El sondeo bimestral de la Universidad de San Andrés detectó un virtual empate entre Cristina Kirchner y Axel Kicillof como figuras más visibles del campo opositor. Aun así, la falta de un liderazgo consolidado aparece como la señal dominante del momento político argentino.
El tablero político de la Argentina atraviesa meses de reacomodo. Tras un ciclo electoral que apuntaló al presidente Javier Milei y le dio oxígeno a su coalición, el oficialismo y el peronismo ingresaron en un período de reconfiguraciones internas, con reposicionamientos que reabren discusiones sobre quiénes conducen —y quiénes no— el espacio opositor.

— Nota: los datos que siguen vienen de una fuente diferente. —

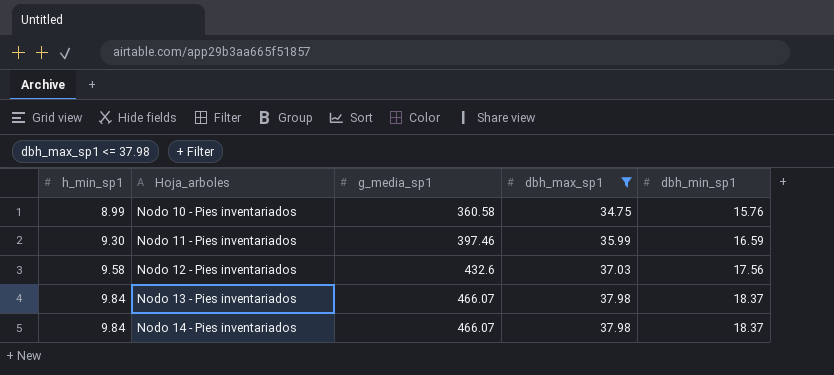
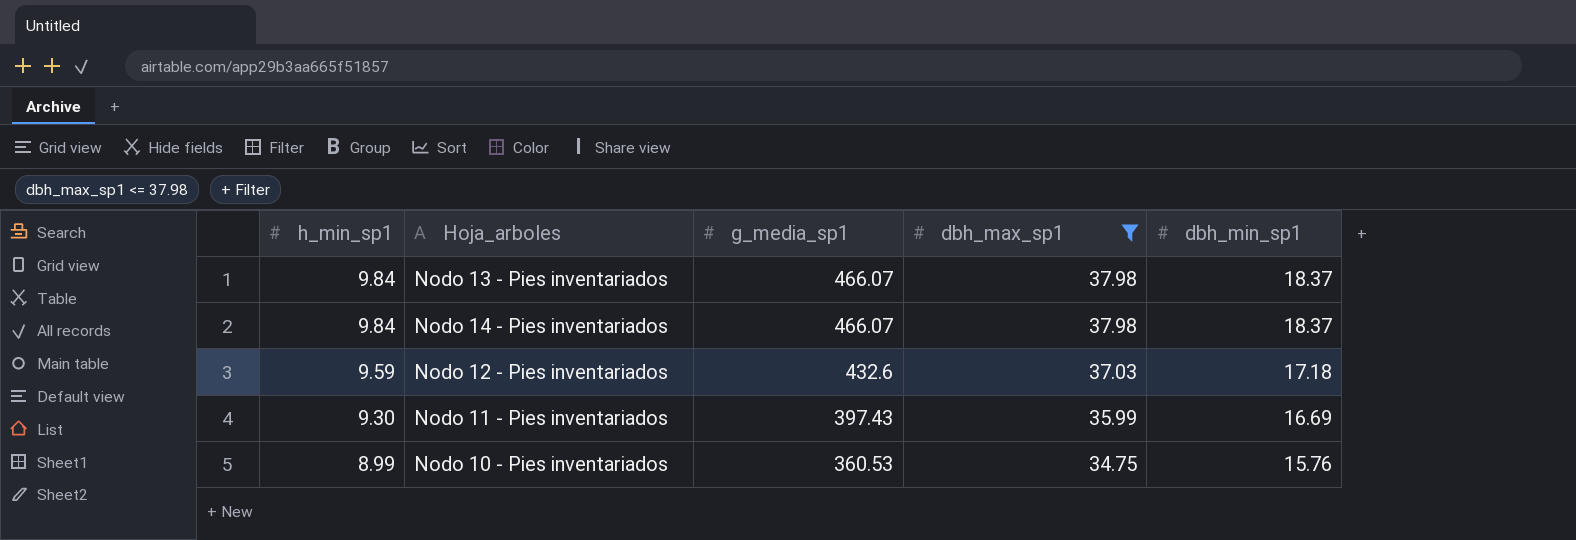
row order: h_min_sp1 ascending -> h_min_sp1 descending
Nodo 12 - Pies inventariados | h_min_sp1: 9.58 -> 9.59
Nodo 12 - Pies inventariados | dbh_min_sp1: 17.56 -> 17.18
Nodo 11 - Pies inventariados | g_media_sp1: 397.46 -> 397.43
Nodo 11 - Pies inventariados | dbh_min_sp1: 16.59 -> 16.69
Nodo 10 - Pies inventariados | g_media_sp1: 360.58 -> 360.53

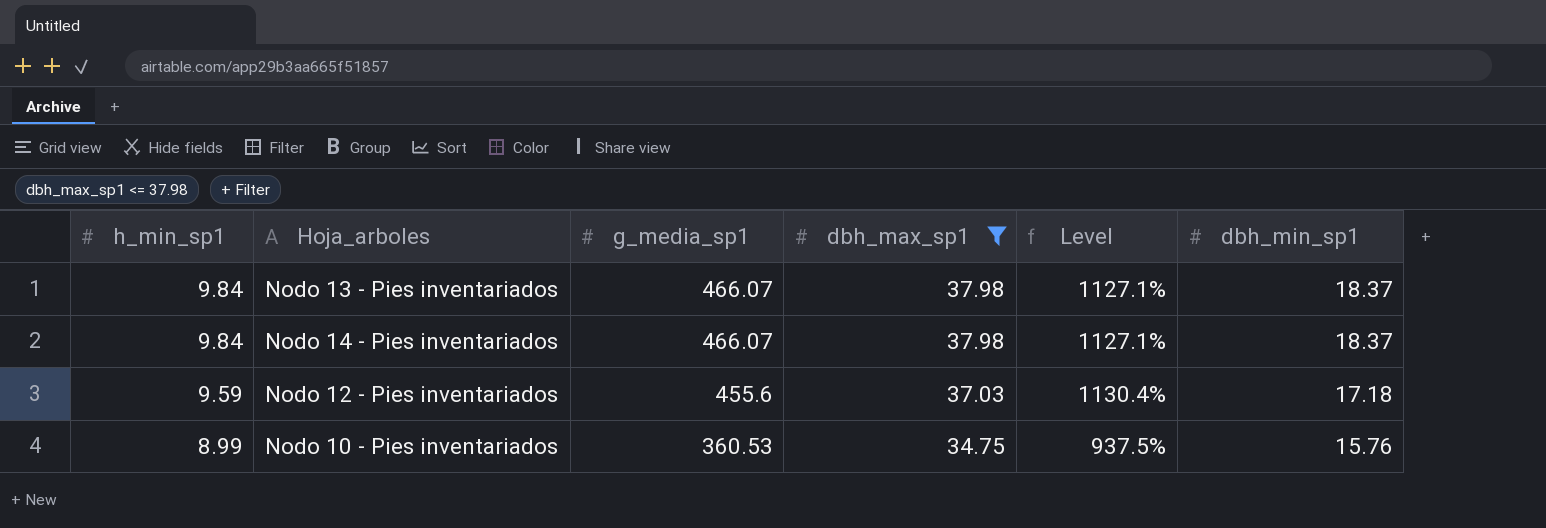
column Level | formula: none -> ([g_media_sp1] - [dbh_max_sp1]) / [dbh_max_sp1]
row Nodo 11 - Pies inventariados: 9.30 | 397.43 | 35.99 | 16.69 -> none
Nodo 12 - Pies inventariados | g_media_sp1: 432.6 -> 455.6

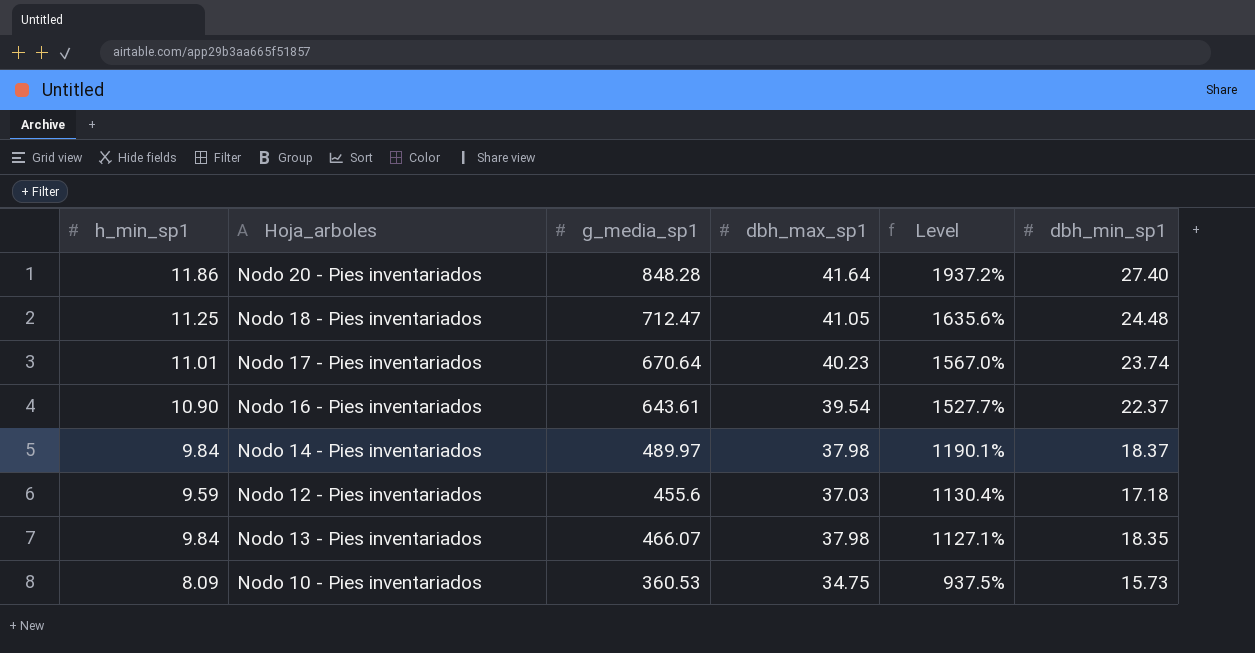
filter: dbh_max_sp1 <= 37.98 -> none
row order: h_min_sp1 descending -> Level descending
Nodo 14 - Pies inventariados | g_media_sp1: 466.07 -> 489.97
Nodo 14 - Pies inventariados | Level: 1127.1% -> 1190.1%
Nodo 13 - Pies inventariados | dbh_min_sp1: 18.37 -> 18.35
Nodo 10 - Pies inventariados | h_min_sp1: 8.99 -> 8.09
Nodo 10 - Pies inventariados | dbh_min_sp1: 15.76 -> 15.73

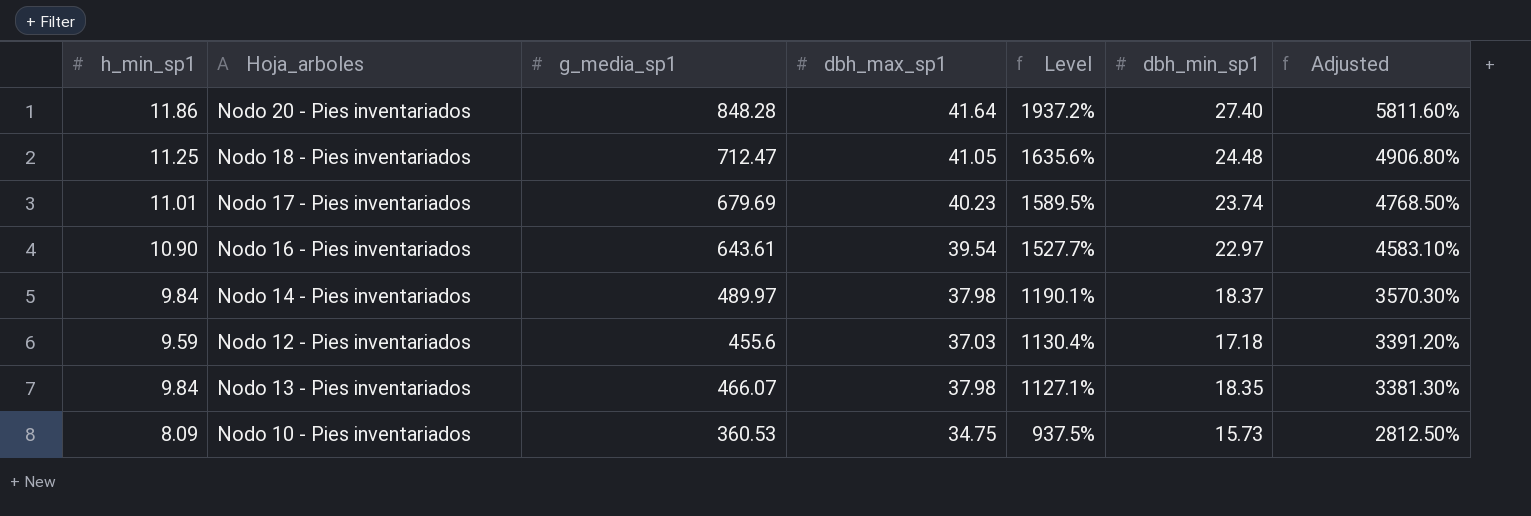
column Adjusted | formula: none -> [Level] * 3
Nodo 17 - Pies inventariados | g_media_sp1: 670.64 -> 679.69
Nodo 17 - Pies inventariados | Level: 1567.0% -> 1589.5%
Nodo 16 - Pies inventariados | dbh_min_sp1: 22.37 -> 22.97

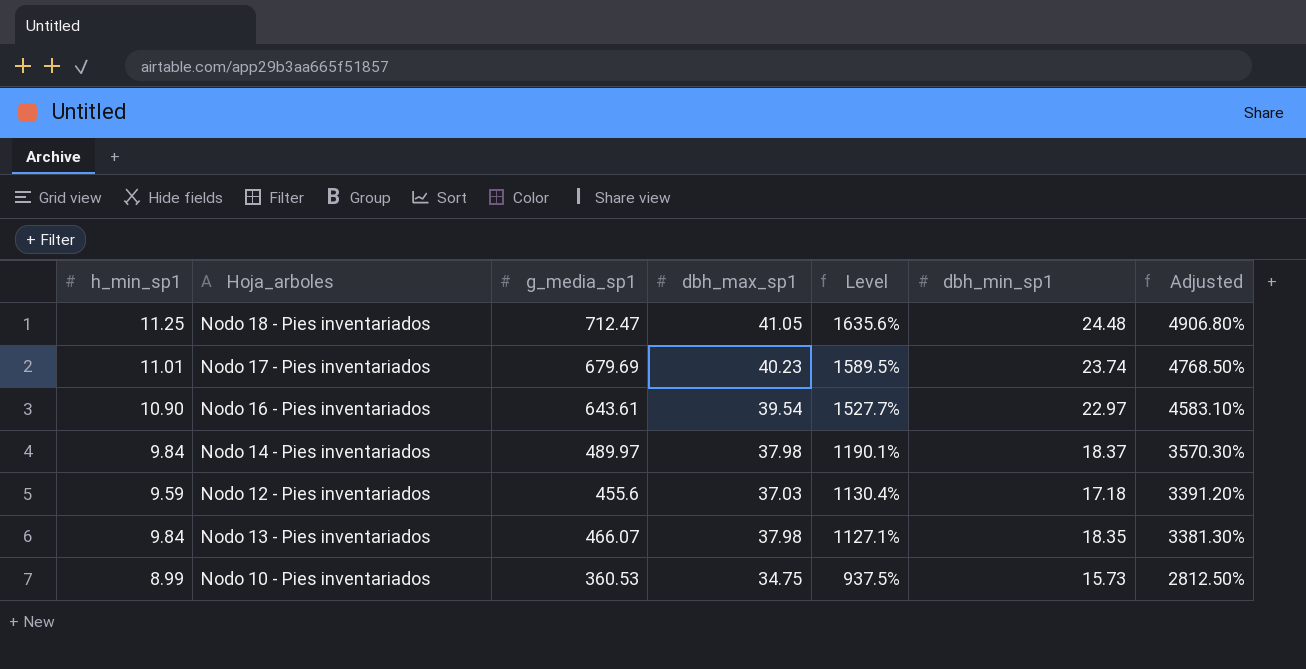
row Nodo 20 - Pies inventariados: 11.86 | 848.28 | 41.64 | 1937.2% | 27.40 | 5811.60% -> none
Nodo 10 - Pies inventariados | h_min_sp1: 8.09 -> 8.99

En ese marco, la Encuesta de Satisfacción Política y Opinión Pública que la Universidad de San Andrés elabora cada dos meses ofrece una fotografía elocuente. El relevamiento más reciente, realizado en noviembre, exploró percepciones sobre la coyuntura económica y política, además de medir la valoración social de las figuras de primera línea.
Una de las preguntas más significativas apuntó a la identidad del liderazgo opositor. El 26% de los encuestados señaló a Cristina Kirchner como la voz central de la oposición, pese a que una sentencia judicial con pena de prisión hoy le cierra el camino electoral. Muy cerca, con 25%, se ubicó Axel Kicillof, gobernador de la provincia de Buenos Aires. Pero el dato que irrumpe con mayor potencia es otro: 23% respondió que la oposición carece de un referente capaz de representarla.
La cifra revela dos dinámicas superpuestas. En primer lugar, la percepción de un campo opositor sin jefatura clara, en un universo donde conviven corrientes dispersas que no logran articular una alternativa competitiva frente a La Libertad Avanza. Y en segundo término, el deslizamiento del liderazgo de Cristina Kirchner, que empieza a verse descentrado en un espacio que históricamente orbitó a su alrededor.
Cuando el análisis se concentra en quienes rechazan frontalmente la gestión de Milei, la tendencia se profundiza: Kicillof encabeza con 30%, por delante de la expresidenta, que cosechó 27% en ese segmento claramente opositor.
Entre los votantes que respaldan al Gobierno, el signo dominante es la lectura del “vacío”: 29% afirmó que no identifica un líder opositor. En ese mismo universo, Cristina Kirchner fue mencionada por 26%, mientras que el dirigente bonaerense fue elegido por 20%, un reparto que —según el estudio— dialoga con el momento políticamente favorable que transita la fuerza gobernante.
Los números, en síntesis, muestran una oposición que todavía no encuentra a quién seguir, incluso aunque dos dirigentes queden empatados en visibilidad. Una cosa es ser reconocido; otra, ser aceptado como conductor.